• _Material for this exercise_
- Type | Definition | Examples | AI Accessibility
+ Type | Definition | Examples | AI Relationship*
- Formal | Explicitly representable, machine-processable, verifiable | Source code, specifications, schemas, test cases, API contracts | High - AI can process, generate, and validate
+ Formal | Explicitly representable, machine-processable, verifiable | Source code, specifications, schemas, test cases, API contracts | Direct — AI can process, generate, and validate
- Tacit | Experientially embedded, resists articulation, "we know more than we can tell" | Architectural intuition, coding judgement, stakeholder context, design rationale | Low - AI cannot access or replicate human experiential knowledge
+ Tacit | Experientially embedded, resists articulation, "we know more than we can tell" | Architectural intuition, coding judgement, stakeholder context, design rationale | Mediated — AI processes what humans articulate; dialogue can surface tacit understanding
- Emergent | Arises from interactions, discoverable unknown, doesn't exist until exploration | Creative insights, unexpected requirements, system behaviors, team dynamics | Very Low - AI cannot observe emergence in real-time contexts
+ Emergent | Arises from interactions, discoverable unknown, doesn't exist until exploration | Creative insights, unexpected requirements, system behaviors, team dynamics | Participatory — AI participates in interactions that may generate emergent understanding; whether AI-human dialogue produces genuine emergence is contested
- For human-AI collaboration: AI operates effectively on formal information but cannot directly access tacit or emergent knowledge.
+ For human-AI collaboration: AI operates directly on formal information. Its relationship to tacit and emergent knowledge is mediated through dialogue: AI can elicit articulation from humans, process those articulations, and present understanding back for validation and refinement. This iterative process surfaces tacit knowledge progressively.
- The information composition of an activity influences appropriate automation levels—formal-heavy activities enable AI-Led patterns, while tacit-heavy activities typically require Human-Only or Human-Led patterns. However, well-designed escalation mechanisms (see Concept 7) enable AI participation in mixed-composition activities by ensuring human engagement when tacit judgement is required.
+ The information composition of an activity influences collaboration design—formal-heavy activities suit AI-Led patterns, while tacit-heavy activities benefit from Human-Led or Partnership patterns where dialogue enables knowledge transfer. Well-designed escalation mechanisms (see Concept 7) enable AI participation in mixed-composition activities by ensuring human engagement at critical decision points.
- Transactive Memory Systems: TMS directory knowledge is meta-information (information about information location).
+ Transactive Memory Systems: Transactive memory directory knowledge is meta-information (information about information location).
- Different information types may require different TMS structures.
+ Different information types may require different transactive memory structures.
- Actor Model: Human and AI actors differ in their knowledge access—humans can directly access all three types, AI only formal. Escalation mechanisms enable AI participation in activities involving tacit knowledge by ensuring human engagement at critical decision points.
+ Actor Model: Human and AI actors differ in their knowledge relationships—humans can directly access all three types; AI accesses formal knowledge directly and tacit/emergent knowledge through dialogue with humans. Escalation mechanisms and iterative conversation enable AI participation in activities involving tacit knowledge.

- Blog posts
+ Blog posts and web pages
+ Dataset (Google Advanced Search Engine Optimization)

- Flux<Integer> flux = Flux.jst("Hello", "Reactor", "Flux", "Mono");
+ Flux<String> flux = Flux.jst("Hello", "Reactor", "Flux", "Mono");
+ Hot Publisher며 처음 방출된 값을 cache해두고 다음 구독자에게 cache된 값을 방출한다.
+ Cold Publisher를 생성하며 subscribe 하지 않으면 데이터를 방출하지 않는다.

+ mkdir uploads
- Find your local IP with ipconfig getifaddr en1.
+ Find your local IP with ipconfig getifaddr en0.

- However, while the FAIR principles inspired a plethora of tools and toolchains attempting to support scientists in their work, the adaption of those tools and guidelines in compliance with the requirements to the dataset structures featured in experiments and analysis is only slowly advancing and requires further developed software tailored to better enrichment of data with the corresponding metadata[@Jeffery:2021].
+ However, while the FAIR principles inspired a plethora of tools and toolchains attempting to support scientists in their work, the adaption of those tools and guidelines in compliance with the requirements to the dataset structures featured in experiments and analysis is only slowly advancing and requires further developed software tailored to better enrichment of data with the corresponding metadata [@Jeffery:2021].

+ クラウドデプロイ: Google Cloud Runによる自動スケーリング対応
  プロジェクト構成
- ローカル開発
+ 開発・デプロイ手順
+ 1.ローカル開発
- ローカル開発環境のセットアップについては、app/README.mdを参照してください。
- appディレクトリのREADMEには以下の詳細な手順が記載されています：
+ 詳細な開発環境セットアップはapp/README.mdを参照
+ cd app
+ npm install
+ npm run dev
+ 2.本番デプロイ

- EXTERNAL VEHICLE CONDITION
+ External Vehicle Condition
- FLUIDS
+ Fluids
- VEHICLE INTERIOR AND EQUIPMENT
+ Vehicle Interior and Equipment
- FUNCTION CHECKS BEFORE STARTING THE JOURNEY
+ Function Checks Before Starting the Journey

• _Task goal_
Please print out every entry again, exactly as it reads.

• _Exercise result_
- Type | Definition | Examples | AI Accessibility
+ Type | Definition | Examples | AI Relationship*
- Formal | Explicitly representable, machine-processable, verifiable | Source code, specifications, schemas, test cases, API contracts | High - AI can process, generate, and validate
+ Formal | Explicitly representable, machine-processable, verifiable | Source code, specifications, schemas, test cases, API contracts | Direct — AI can process, generate, and validate
- Tacit | Experientially embedded, resists articulation, "we know more than we can tell" | Architectural intuition, coding judgement, stakeholder context, design rationale | Low - AI cannot access or replicate human experiential knowledge
+ Tacit | Experientially embedded, resists articulation, "we know more than we can tell" | Architectural intuition, coding judgement, stakeholder context, design rationale | Mediated — AI processes what humans articulate; dialogue can surface tacit understanding
- Emergent | Arises from interactions, discoverable unknown, doesn't exist until exploration | Creative insights, unexpected requirements, system behaviors, team dynamics | Very Low - AI cannot observe emergence in real-time contexts
+ Emergent | Arises from interactions, discoverable unknown, doesn't exist until exploration | Creative insights, unexpected requirements, system behaviors, team dynamics | Participatory — AI participates in interactions that may generate emergent understanding; whether AI-human dialogue produces genuine emergence is contested
- For human-AI collaboration: AI operates effectively on formal information but cannot directly access tacit or emergent knowledge.
+ For human-AI collaboration: AI operates directly on formal information. Its relationship to tacit and emergent knowledge is mediated through dialogue: AI can elicit articulation from humans, process those articulations, and present understanding back for validation and refinement. This iterative process surfaces tacit knowledge progressively.
- The information composition of an activity influences appropriate automation levels—formal-heavy activities enable AI-Led patterns, while tacit-heavy activities typically require Human-Only or Human-Led patterns. However, well-designed escalation mechanisms (see Concept 7) enable AI participation in mixed-composition activities by ensuring human engagement when tacit judgement is required.
+ The information composition of an activity influences collaboration design—formal-heavy activities suit AI-Led patterns, while tacit-heavy activities benefit from Human-Led or Partnership patterns where dialogue enables knowledge transfer. Well-designed escalation mechanisms (see Concept 7) enable AI participation in mixed-composition activities by ensuring human engagement at critical decision points.
- Transactive Memory Systems: TMS directory knowledge is meta-information (information about information location).
+ Transactive Memory Systems: Transactive memory directory knowledge is meta-information (information about information location).
- Different information types may require different TMS structures.
+ Different information types may require different transactive memory structures.
- Actor Model: Human and AI actors differ in their knowledge access—humans can directly access all three types, AI only formal. Escalation mechanisms enable AI participation in activities involving tacit knowledge by ensuring human engagement at critical decision points.
+ Actor Model: Human and AI actors differ in their knowledge relationships—humans can directly access all three types; AI accesses formal knowledge directly and tacit/emergent knowledge through dialogue with humans. Escalation mechanisms and iterative conversation enable AI participation in activities involving tacit knowledge.

- Blog posts
+ Blog posts and web pages
+ Dataset (Google Advanced Search Engine Optimization)

- Flux<Integer> flux = Flux.jst("Hello", "Reactor", "Flux", "Mono");
+ Flux<String> flux = Flux.jst("Hello", "Reactor", "Flux", "Mono");
+ Hot Publisher며 처음 방출된 값을 cache해두고 다음 구독자에게 cache된 값을 방출한다.
+ Cold Publisher를 생성하며 subscribe 하지 않으면 데이터를 방출하지 않는다.

+ mkdir uploads
- Find your local IP with ipconfig getifaddr en1.
+ Find your local IP with ipconfig getifaddr en0.

- However, while the FAIR principles inspired a plethora of tools and toolchains attempting to support scientists in their work, the adaption of those tools and guidelines in compliance with the requirements to the dataset structures featured in experiments and analysis is only slowly advancing and requires further developed software tailored to better enrichment of data with the corresponding metadata[@Jeffery:2021].
+ However, while the FAIR principles inspired a plethora of tools and toolchains attempting to support scientists in their work, the adaption of those tools and guidelines in compliance with the requirements to the dataset structures featured in experiments and analysis is only slowly advancing and requires further developed software tailored to better enrichment of data with the corresponding metadata [@Jeffery:2021].

+ クラウドデプロイ: Google Cloud Runによる自動スケーリング対応
  プロジェクト構成
- ローカル開発
+ 開発・デプロイ手順
+ 1.ローカル開発
- ローカル開発環境のセットアップについては、app/README.mdを参照してください。
- appディレクトリのREADMEには以下の詳細な手順が記載されています：
+ 詳細な開発環境セットアップはapp/README.mdを参照
+ cd app
+ npm install
+ npm run dev
+ 2.本番デプロイ

- EXTERNAL VEHICLE CONDITION
+ External Vehicle Condition
- FLUIDS
+ Fluids
- VEHICLE INTERIOR AND EQUIPMENT
+ Vehicle Interior and Equipment
- FUNCTION CHECKS BEFORE STARTING THE JOURNEY
+ Function Checks Before Starting the Journey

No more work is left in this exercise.